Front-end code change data
╭──

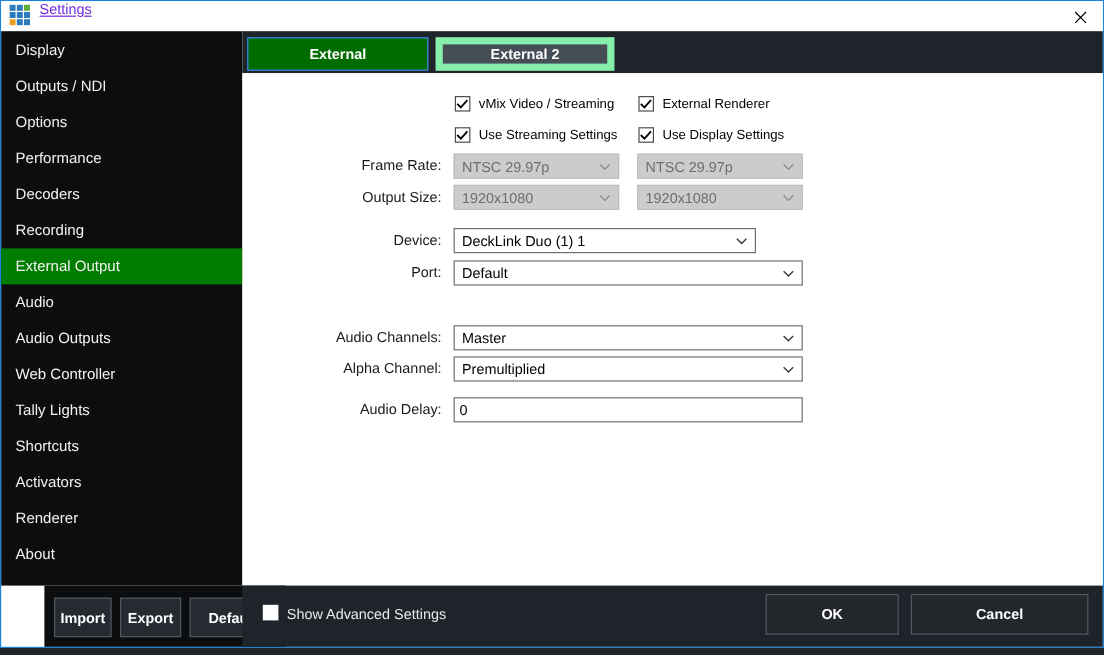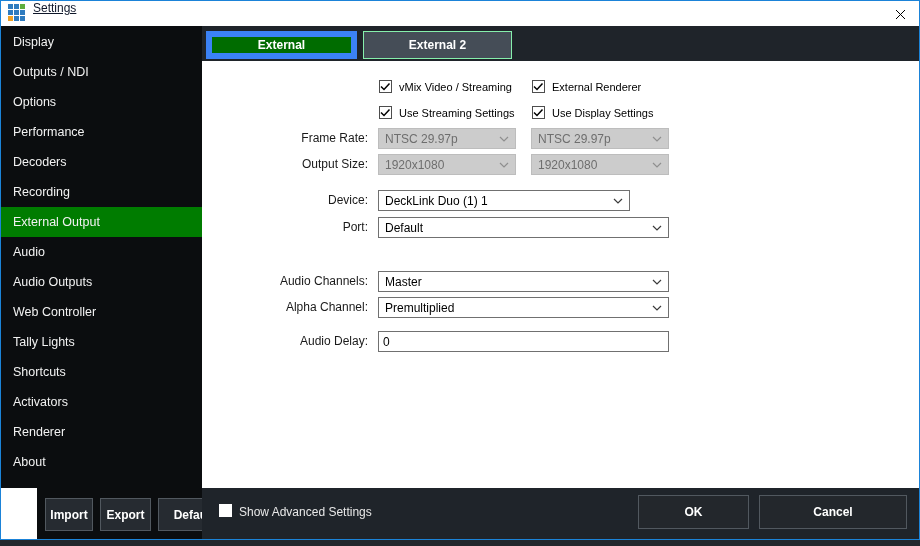--- a/index.html
+++ b/index.html
@@ -14,7 +14,7 @@
   .app-icon { position:absolute; left:7px; top:3px; width:19px; height:19px;
               display:grid; grid-template-columns:5px 5px 5px; grid-template-rows:5px 5px 5px; gap:1px; }
   .app-icon span { width:5px; height:5px; }
-  .title { position:absolute; left:32px; top:0; font-size:12px; color:#0f172a;text-decoration:underline; }
+  .title { position:absolute; left:32px; top:0; font-size:12px; color:#6d28d9;text-decoration:underline; }
   .close-btn { position:absolute; right:8px; top:4px; width:22px; height:18px;
                display:flex; align-items:center; justify-content:center; cursor:pointer; }
 

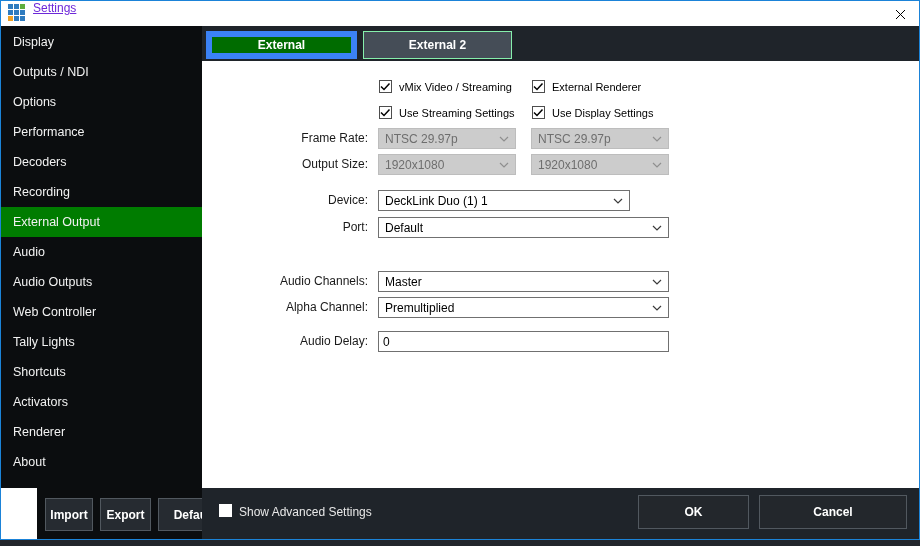--- a/index.html
+++ b/index.html
@@ -28,7 +28,7 @@
   .tabstrip { position:absolute; left:201px; top:25px; right:0; height:35px; background:#1f242a; }
   .tab { position:absolute; top:5px; height:28px; display:flex; align-items:center; justify-content:center;
          font-size:12px; font-weight:bold; color:#ffffff; cursor:pointer; }
-  .tab-external  { left:4px;   width:151px; background:#006c00; border:6px solid #3b82f6; }
+  .tab-external  { left:4px;   width:151px; background:#006c00; border:1px solid #3b82f6; }
   .tab-external2 { left:161px; width:149px; background:#454d57; border:1px solid #86efac; }
 
   

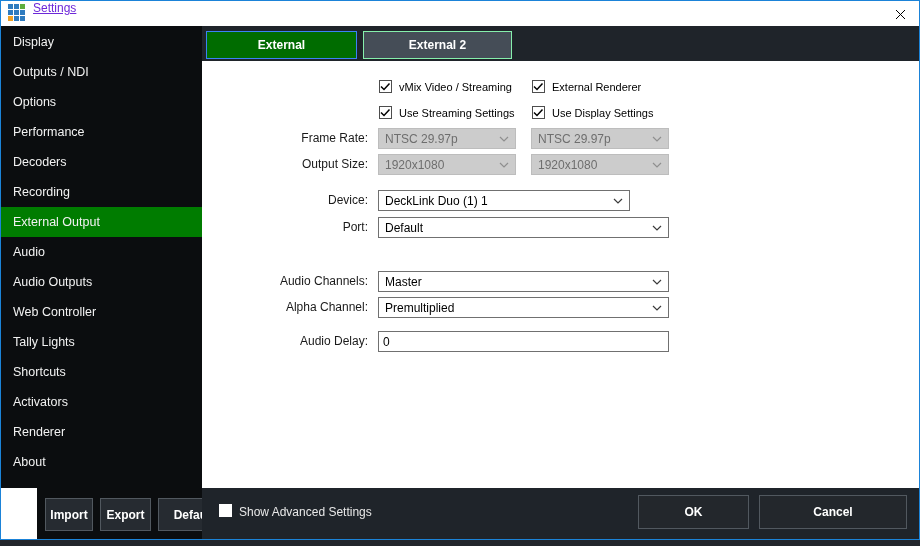--- a/index.html
+++ b/index.html
@@ -29,7 +29,7 @@
   .tab { position:absolute; top:5px; height:28px; display:flex; align-items:center; justify-content:center;
          font-size:12px; font-weight:bold; color:#ffffff; cursor:pointer; }
   .tab-external  { left:4px;   width:151px; background:#006c00; border:1px solid #3b82f6; }
-  .tab-external2 { left:161px; width:149px; background:#454d57; border:1px solid #86efac; }
+  .tab-external2 { left:161px; width:149px; background:#454d57; border:6px solid #86efac; }
 
   
   .main { position:absolute; left:201px; top:60px; right:0; height:427px; background:#ffffff; }

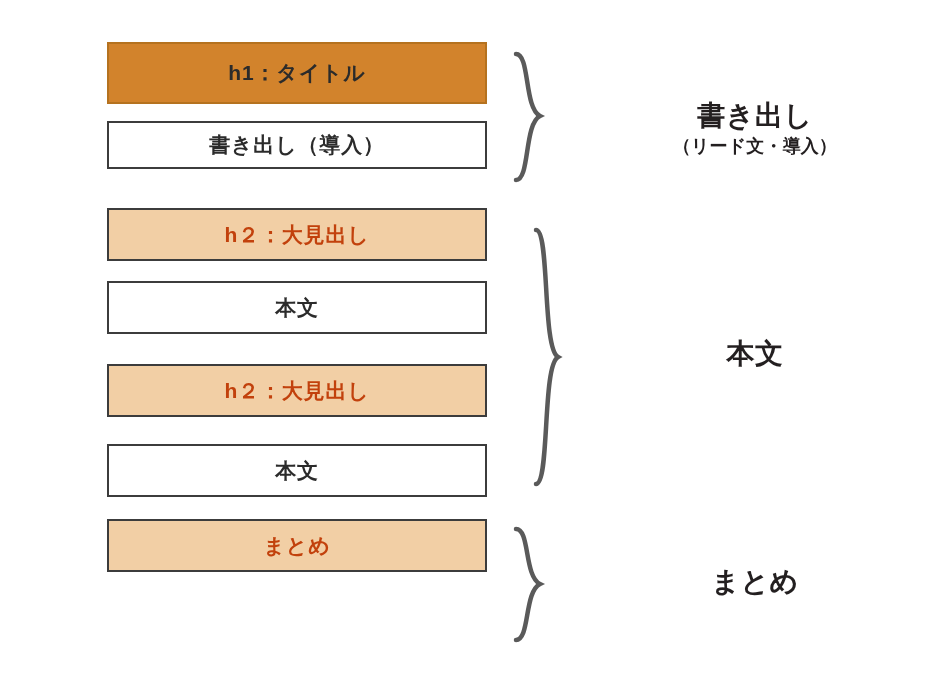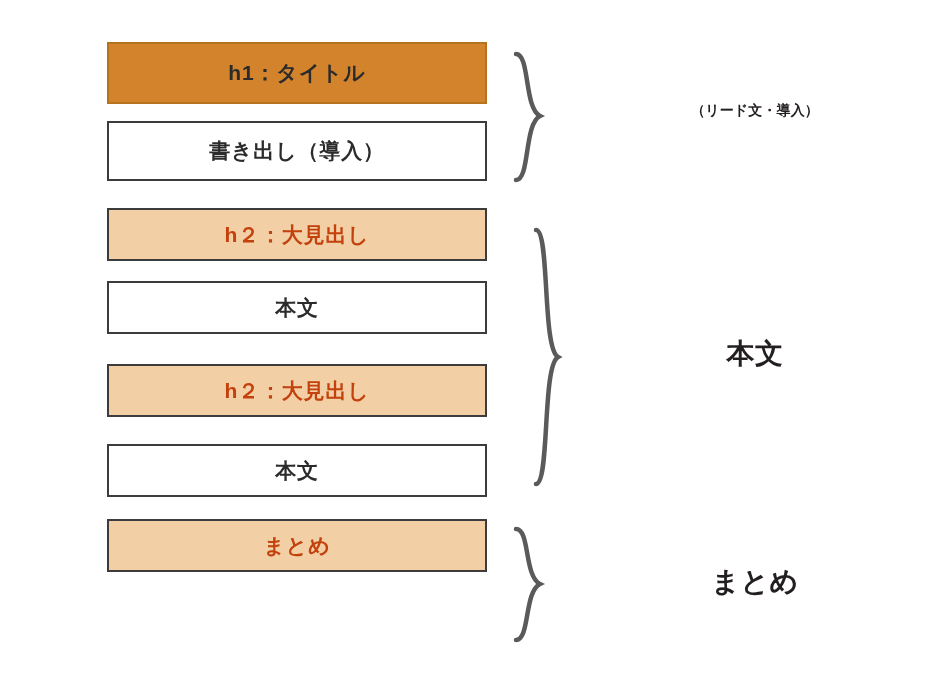--- a/index.html
+++ b/index.html
@@ -121,6 +121,7 @@
     </svg>
   </div>
   <div class="group-label" style="left:620px; top:100px; width:270px;">
+    <span class="main">書き出し</span>
     <span class="sub">（リード文・導入）</span>
   </div>
 

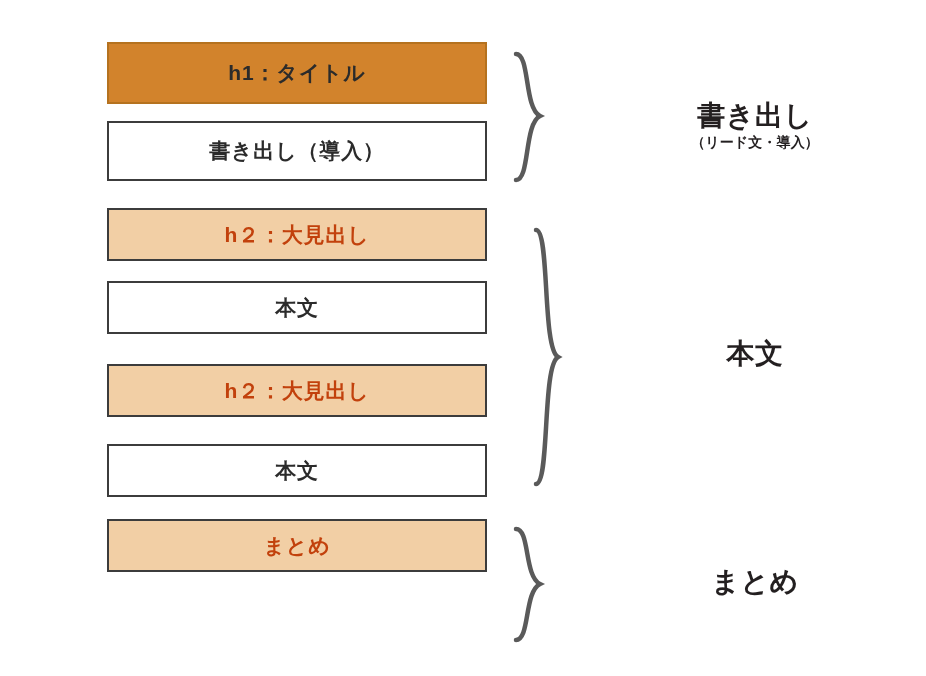--- a/index.html
+++ b/index.html
@@ -90,7 +90,7 @@
     <span>h1：タイトル</span>
   </div>
 
-  <div class="block plain" style="top:121px; height:60px;">
+  <div class="block plain" style="top:121px; height:48px;">
     <span>書き出し（導入）</span>
   </div>
 

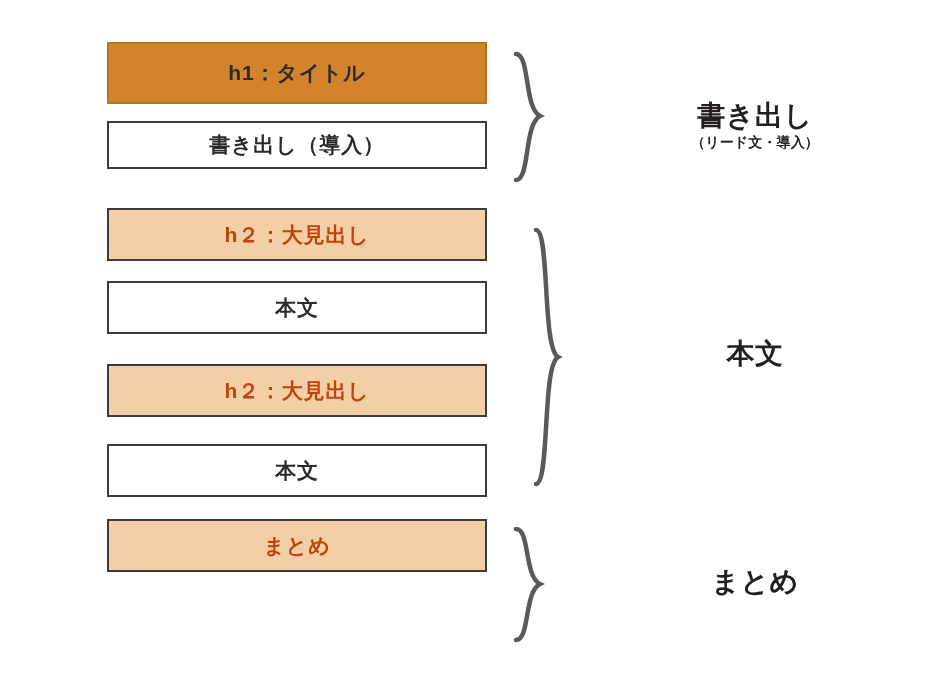--- a/index.html
+++ b/index.html
@@ -75,7 +75,7 @@
   }
   .group-label .sub {
     display: block;
-    font-size: 14px;
+    font-size: 18px;
     font-weight: bold;
     letter-spacing: 0.01em;
     margin-top: 2px;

╰──

> **What is needed**: In the copy, keep every line of the data above exactly and drop each picture.

> **Task output**:
--- a/index.html
+++ b/index.html
@@ -14,7 +14,7 @@
   .app-icon { position:absolute; left:7px; top:3px; width:19px; height:19px;
               display:grid; grid-template-columns:5px 5px 5px; grid-template-rows:5px 5px 5px; gap:1px; }
   .app-icon span { width:5px; height:5px; }
-  .title { position:absolute; left:32px; top:0; font-size:12px; color:#0f172a;text-decoration:underline; }
+  .title { position:absolute; left:32px; top:0; font-size:12px; color:#6d28d9;text-decoration:underline; }
   .close-btn { position:absolute; right:8px; top:4px; width:22px; height:18px;
                display:flex; align-items:center; justify-content:center; cursor:pointer; }
 

--- a/index.html
+++ b/index.html
@@ -28,7 +28,7 @@
   .tabstrip { position:absolute; left:201px; top:25px; right:0; height:35px; background:#1f242a; }
   .tab { position:absolute; top:5px; height:28px; display:flex; align-items:center; justify-content:center;
          font-size:12px; font-weight:bold; color:#ffffff; cursor:pointer; }
-  .tab-external  { left:4px;   width:151px; background:#006c00; border:6px solid #3b82f6; }
+  .tab-external  { left:4px;   width:151px; background:#006c00; border:1px solid #3b82f6; }
   .tab-external2 { left:161px; width:149px; background:#454d57; border:1px solid #86efac; }
 
   

--- a/index.html
+++ b/index.html
@@ -29,7 +29,7 @@
   .tab { position:absolute; top:5px; height:28px; display:flex; align-items:center; justify-content:center;
          font-size:12px; font-weight:bold; color:#ffffff; cursor:pointer; }
   .tab-external  { left:4px;   width:151px; background:#006c00; border:1px solid #3b82f6; }
-  .tab-external2 { left:161px; width:149px; background:#454d57; border:1px solid #86efac; }
+  .tab-external2 { left:161px; width:149px; background:#454d57; border:6px solid #86efac; }
 
   
   .main { position:absolute; left:201px; top:60px; right:0; height:427px; background:#ffffff; }

--- a/index.html
+++ b/index.html
@@ -121,6 +121,7 @@
     </svg>
   </div>
   <div class="group-label" style="left:620px; top:100px; width:270px;">
+    <span class="main">書き出し</span>
     <span class="sub">（リード文・導入）</span>
   </div>
 

--- a/index.html
+++ b/index.html
@@ -90,7 +90,7 @@
     <span>h1：タイトル</span>
   </div>
 
-  <div class="block plain" style="top:121px; height:60px;">
+  <div class="block plain" style="top:121px; height:48px;">
     <span>書き出し（導入）</span>
   </div>
 

--- a/index.html
+++ b/index.html
@@ -75,7 +75,7 @@
   }
   .group-label .sub {
     display: block;
-    font-size: 14px;
+    font-size: 18px;
     font-weight: bold;
     letter-spacing: 0.01em;
     margin-top: 2px;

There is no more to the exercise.